[EXERCISE DETAILS]
Both the line with "Boys Light Kaki" and the line with "total: 787.28 -> 684.00" in the records below must appear in the output, along with every line between them, exactly and with nothing added.

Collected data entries
+ + +

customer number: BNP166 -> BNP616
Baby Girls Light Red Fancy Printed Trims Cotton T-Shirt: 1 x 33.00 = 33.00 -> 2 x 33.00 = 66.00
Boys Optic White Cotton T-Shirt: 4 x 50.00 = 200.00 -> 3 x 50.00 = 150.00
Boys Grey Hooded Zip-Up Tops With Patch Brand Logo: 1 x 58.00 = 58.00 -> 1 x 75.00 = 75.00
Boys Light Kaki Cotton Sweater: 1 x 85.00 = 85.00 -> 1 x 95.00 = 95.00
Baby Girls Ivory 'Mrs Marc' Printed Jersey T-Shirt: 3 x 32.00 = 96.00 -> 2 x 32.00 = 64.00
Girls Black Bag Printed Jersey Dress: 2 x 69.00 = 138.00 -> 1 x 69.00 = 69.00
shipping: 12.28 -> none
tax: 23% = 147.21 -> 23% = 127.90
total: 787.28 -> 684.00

+ + +

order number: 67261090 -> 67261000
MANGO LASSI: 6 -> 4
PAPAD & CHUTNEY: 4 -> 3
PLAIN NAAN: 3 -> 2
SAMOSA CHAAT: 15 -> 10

+ + +

[ANSWER TO THIS EXERCISE]
Boys Light Kaki Cotton Sweater: 1 x 85.00 = 85.00 -> 1 x 95.00 = 95.00
Baby Girls Ivory 'Mrs Marc' Printed Jersey T-Shirt: 3 x 32.00 = 96.00 -> 2 x 32.00 = 64.00
Girls Black Bag Printed Jersey Dress: 2 x 69.00 = 138.00 -> 1 x 69.00 = 69.00
shipping: 12.28 -> none
tax: 23% = 147.21 -> 23% = 127.90
total: 787.28 -> 684.00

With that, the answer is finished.